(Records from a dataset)
○ ○ ○ ○

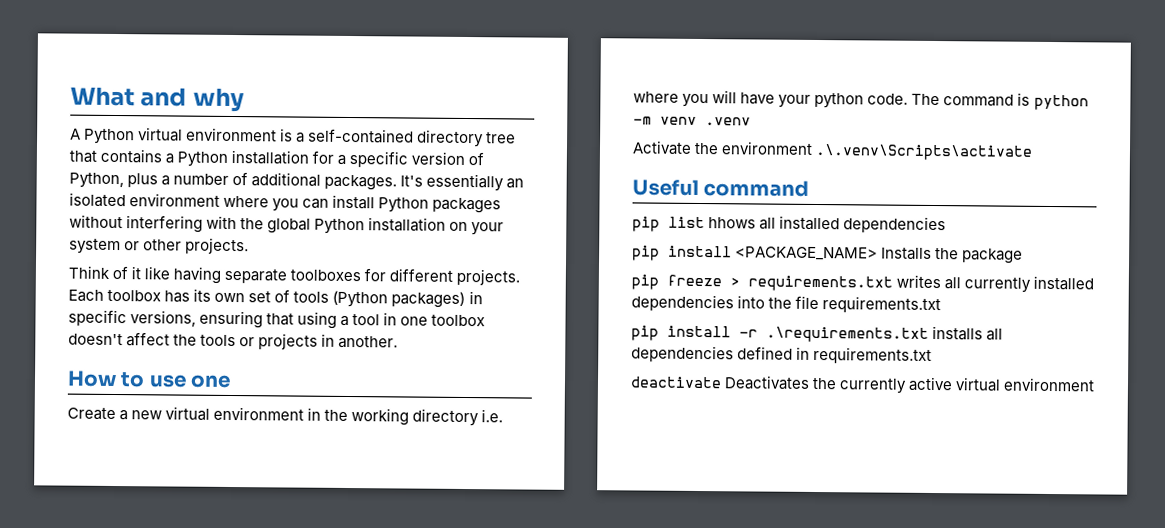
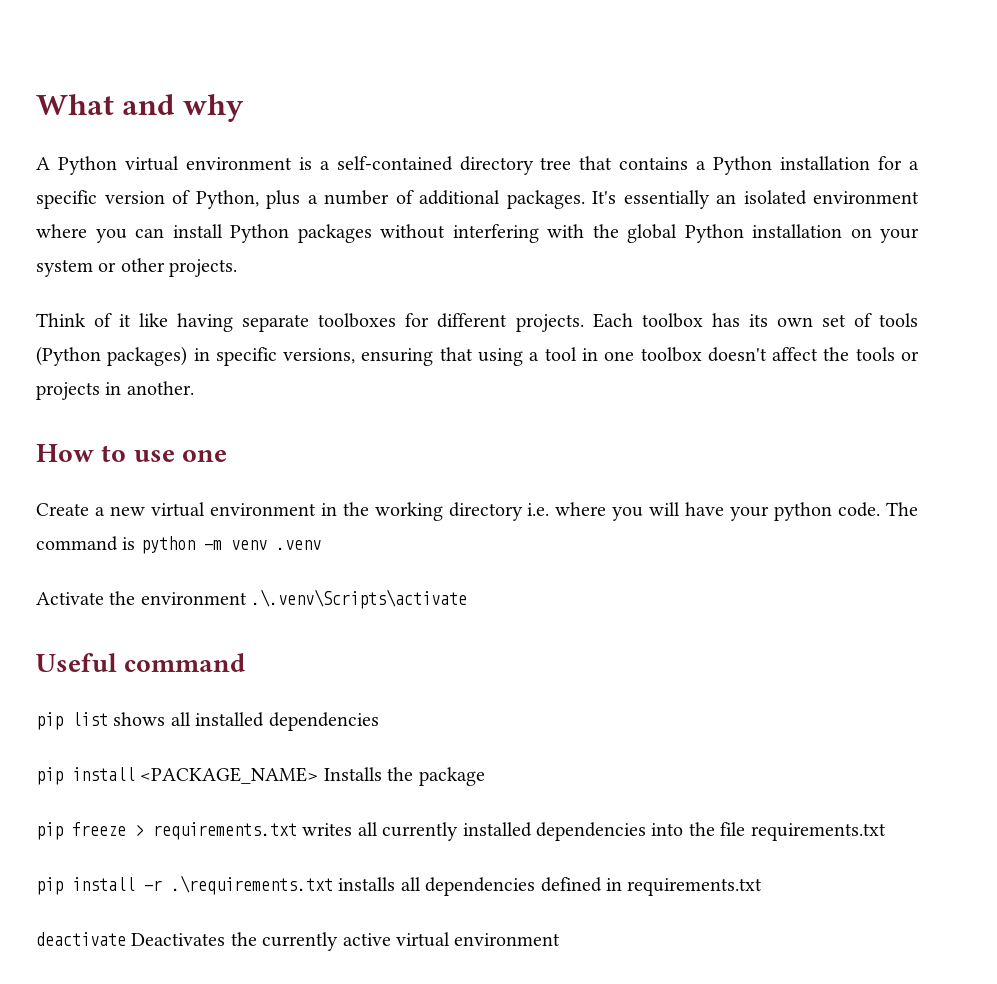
- pip list hhows all installed dependencies
+ pip list shows all installed dependencies

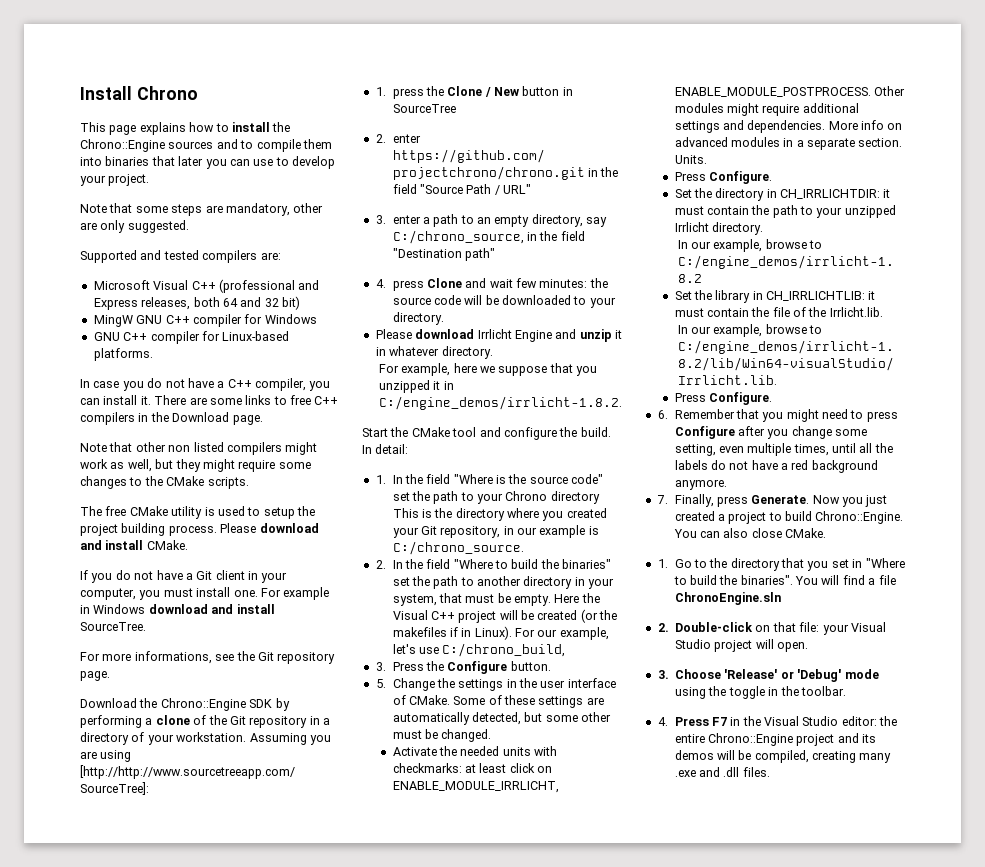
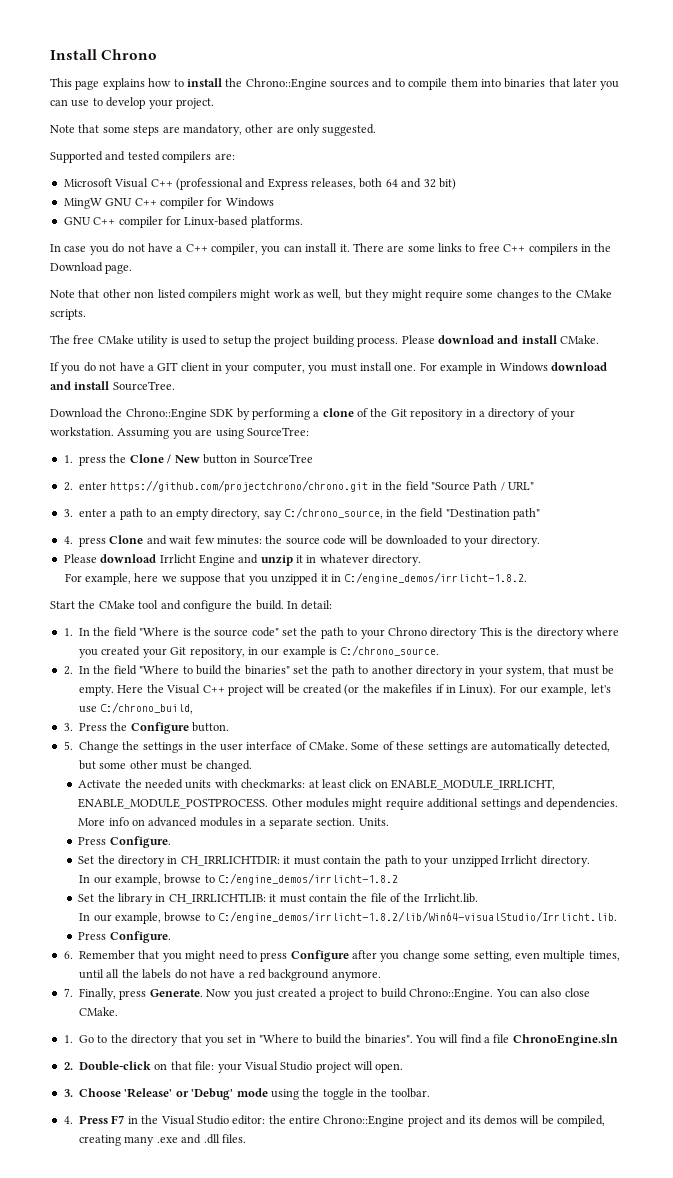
- If you do not have a Git client in your computer, you must install one.
+ If you do not have a GIT client in your computer, you must install one.
- For more informations, see the Git repository page.
- Assuming you are using [http://http://www.sourcetreeapp.com/ SourceTree]:
+ Assuming you are using SourceTree:

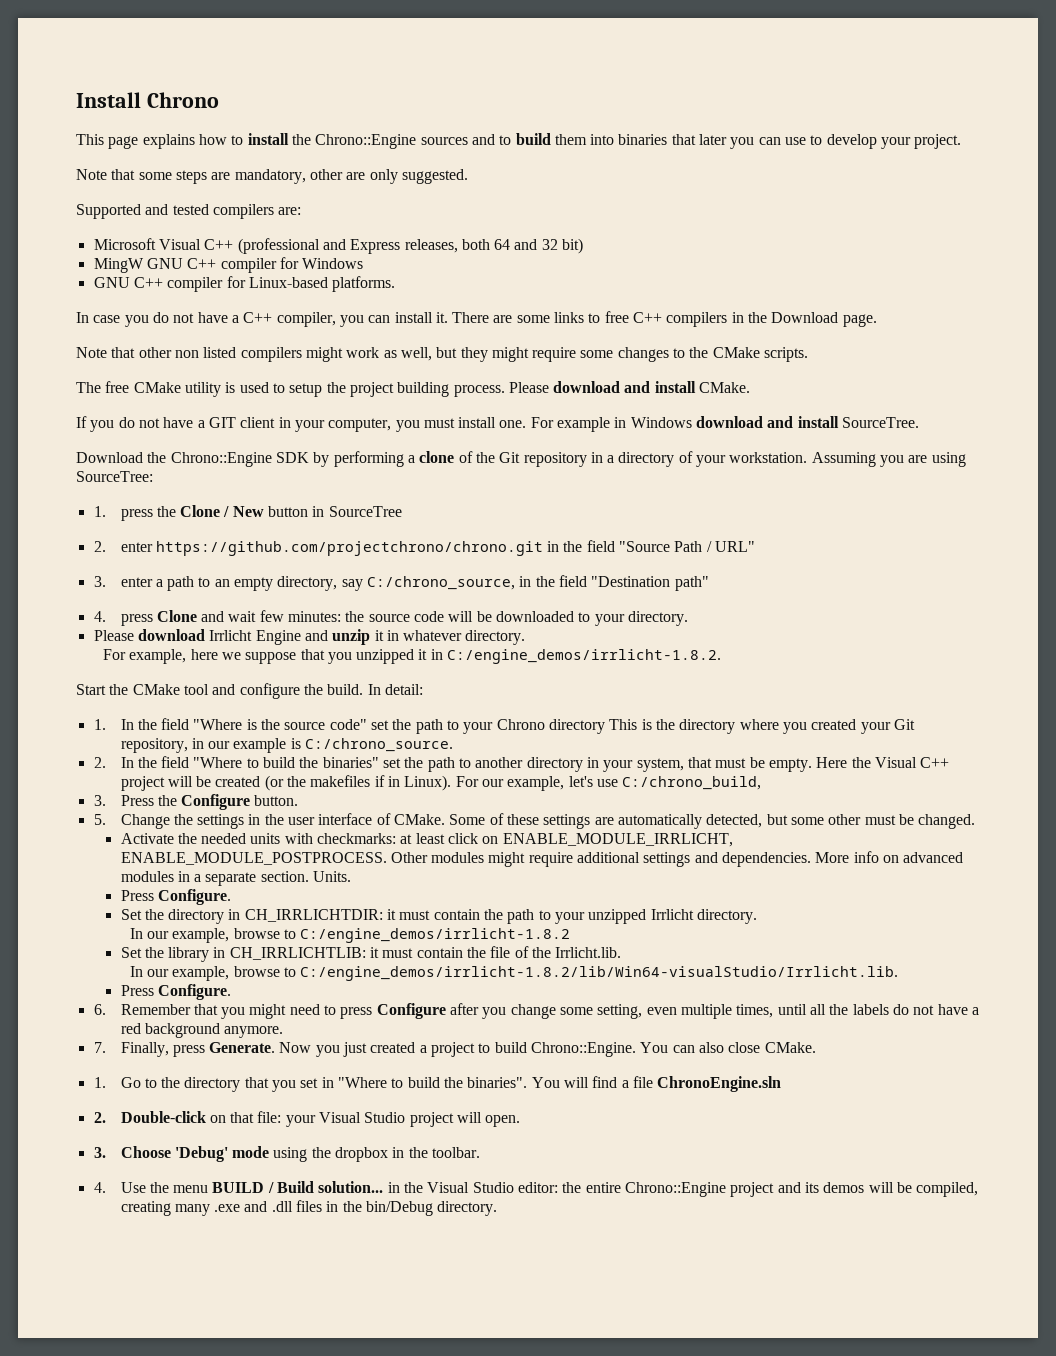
- This page explains how to install the Chrono::Engine sources and to compile them into binaries that later you can use to develop your project.
+ This page explains how to install the Chrono::Engine sources and to build them into binaries that later you can use to develop your project.
- 3. Choose 'Release' or 'Debug' mode using the toggle in the toolbar.
+ 3. Choose 'Debug' mode using the dropbox in the toolbar.
- 4. Press F7 in the Visual Studio editor: the entire Chrono::Engine project and its demos will be compiled, creating many .exe and .dll files.
+ 4. Use the menu BUILD / Build solution... in the Visual Studio editor: the entire Chrono::Engine project and its demos will be compiled, creating many .exe and .dll files in the bin/Debug directory.

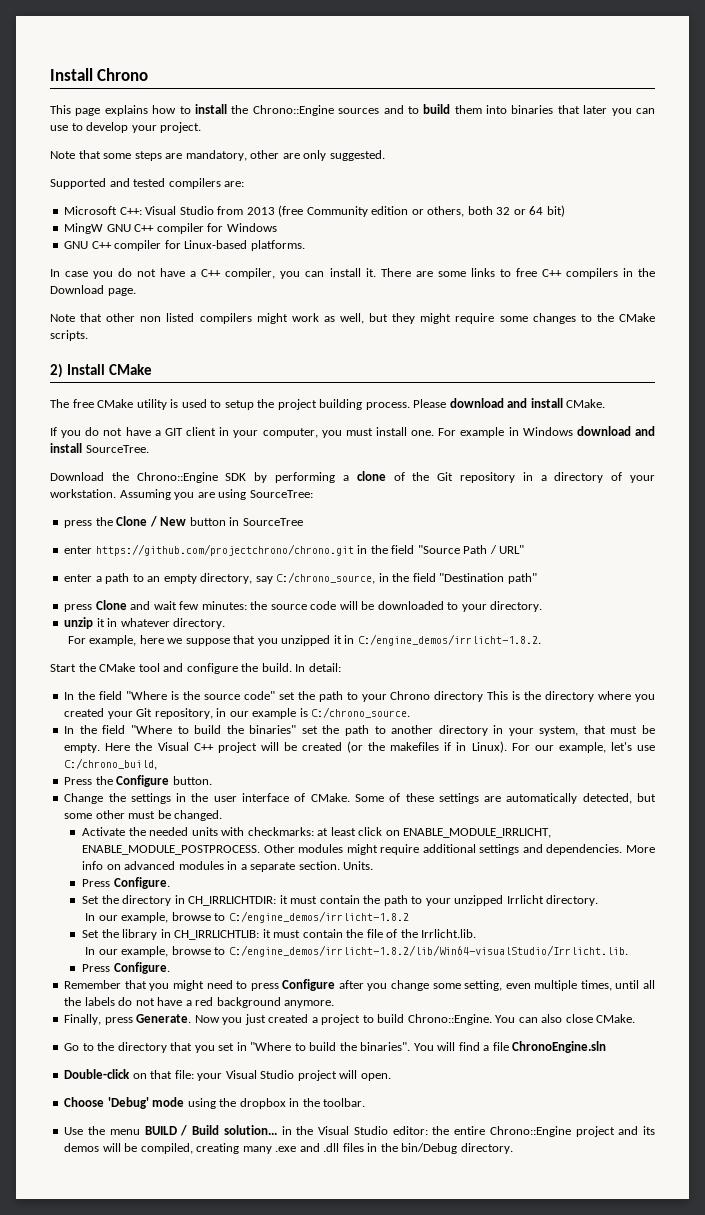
- Microsoft Visual C++ (professional and Express releases, both 64 and 32 bit)
+ Microsoft C++: Visual Studio from 2013 (free Community edition or others, both 32 or 64 bit)
+ 2) Install CMake
- 1. press the Clone / New button in SourceTree
+ press the Clone / New button in SourceTree
- 2. enter https://github.com/projectchrono/chrono.git in the field "Source Path / URL"
+ enter https://github.com/projectchrono/chrono.git in the field "Source Path / URL"
- 3. enter a path to an empty directory, say C:/chrono_source, in the field "Destination path"
+ enter a path to an empty directory, say C:/chrono_source, in the field "Destination path"
- 4. press Clone and wait few minutes: the source code will be downloaded to your directory.
+ press Clone and wait few minutes: the source code will be downloaded to your directory.
- Please download Irrlicht Engine and unzip it in whatever directory.
+ unzip it in whatever directory.
- 1. In the field "Where is the source code" set the path to your Chrono directory This is the directory where you created your Git repository, in our example is C:/chrono_source.
+ In the field "Where is the source code" set the path to your Chrono directory This is the directory where you created your Git repository, in our example is C:/chrono_source.
- 2. In the field "Where to build the binaries" set the path to another directory in your system, that must be empty.
+ In the field "Where to build the binaries" set the path to another directory in your system, that must be empty.
- 3. Press the Configure button.
+ Press the Configure button.
- 5. Change the settings in the user interface of CMake.
+ Change the settings in the user interface of CMake.
- 6. Remember that you might need to press Configure after you change some setting, even multiple times, until all the labels do not have a red background anymore.
+ Remember that you might need to press Configure after you change some setting, even multiple times, until all the labels do not have a red background anymore.
- 7. Finally, press Generate.
+ Finally, press Generate.
- 1. Go to the directory that you set in "Where to build the binaries".
+ Go to the directory that you set in "Where to build the binaries".
- 2. Double-click on that file: your Visual Studio project will open.
+ Double-click on that file: your Visual Studio project will open.
- 3. Choose 'Debug' mode using the dropbox in the toolbar.
+ Choose 'Debug' mode using the dropbox in the toolbar.
- 4. Use the menu BUILD / Build solution... in the Visual Studio editor: the entire Chrono::Engine project and its demos will be compiled, creating many .exe and .dll files in the bin/Debug directory.
+ Use the menu BUILD / Build solution... in the Visual Studio editor: the entire Chrono::Engine project and its demos will be compiled, creating many .exe and .dll files in the bin/Debug directory.

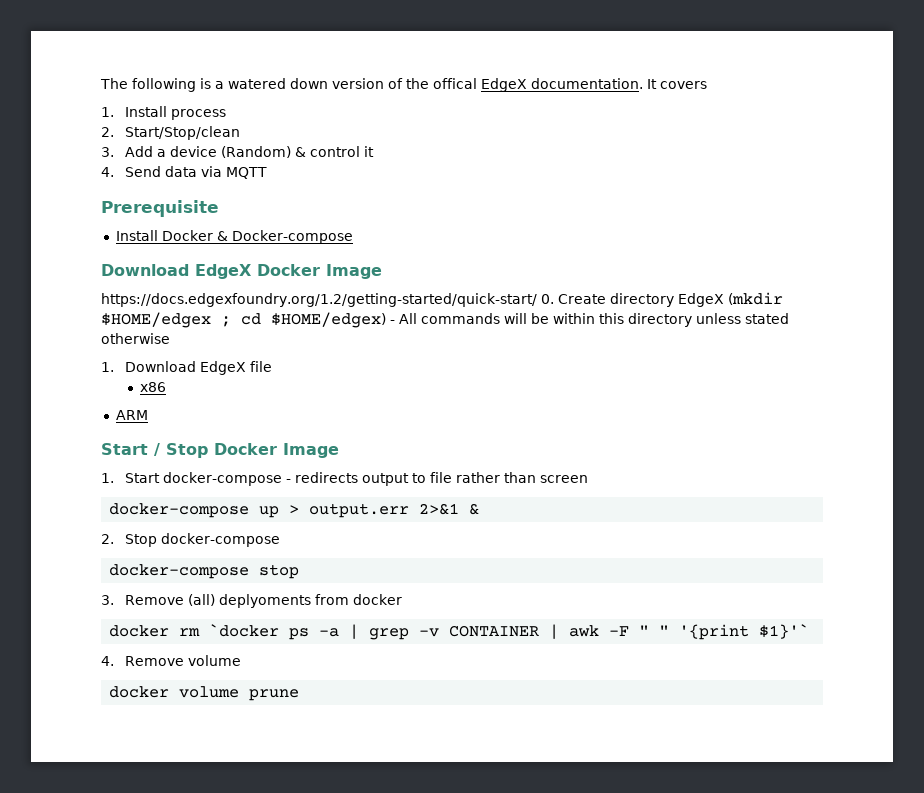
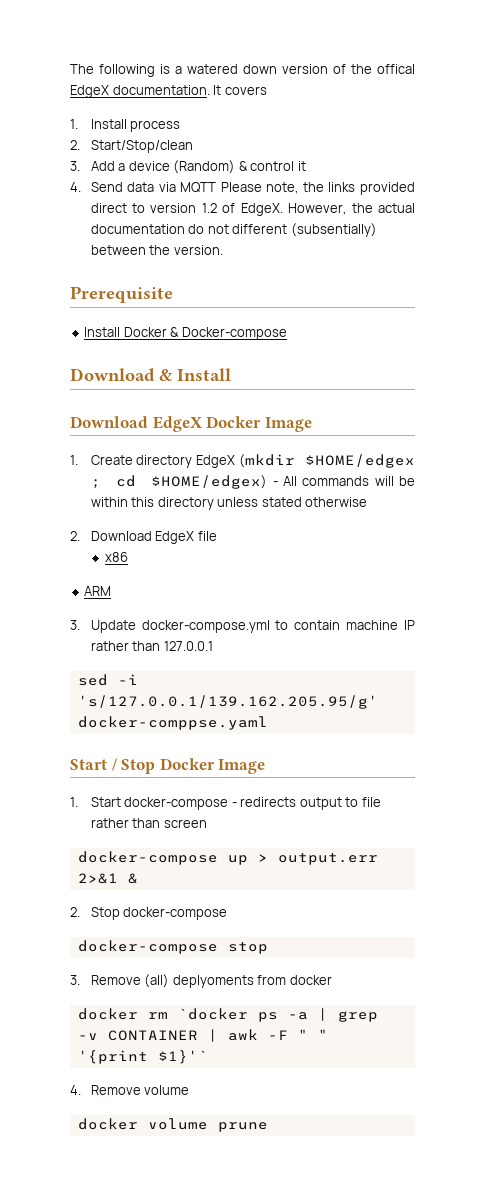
- 4. Send data via MQTT
+ 4. Send data via MQTT Please note, the links provided direct to version 1.2 of EdgeX. However, the actual documentation do not different (subsentially) between the version.
+ Download & Install
- https://docs.edgexfoundry.org/1.2/getting-started/quick-start/ 0. Create directory EdgeX (mkdir $HOME/edgex ; cd $HOME/edgex) - All commands will be within this directory unless stated otherwise
+ 1. Create directory EdgeX (mkdir $HOME/edgex ; cd $HOME/edgex) - All commands will be within this directory unless stated otherwise
- 1. Download EdgeX file
+ 2. Download EdgeX file
+ 3. Update docker-compose.yml to contain machine IP rather than 127.0.0.1
+ sed -i 's/127.0.0.1/139.162.205.95/g' docker-comppse.yaml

○ ○ ○ ○

__Description of the task__:
Output only the lines above from the line that holds "- For more informations, see" through the line that holds "- 3. Choose 'Release'", both ends included, and exclude pictures.

__Solution below__:
- For more informations, see the Git repository page.
- Assuming you are using [http://http://www.sourcetreeapp.com/ SourceTree]:
+ Assuming you are using SourceTree:

- This page explains how to install the Chrono::Engine sources and to compile them into binaries that later you can use to develop your project.
+ This page explains how to install the Chrono::Engine sources and to build them into binaries that later you can use to develop your project.
- 3. Choose 'Release' or 'Debug' mode using the toggle in the toolbar.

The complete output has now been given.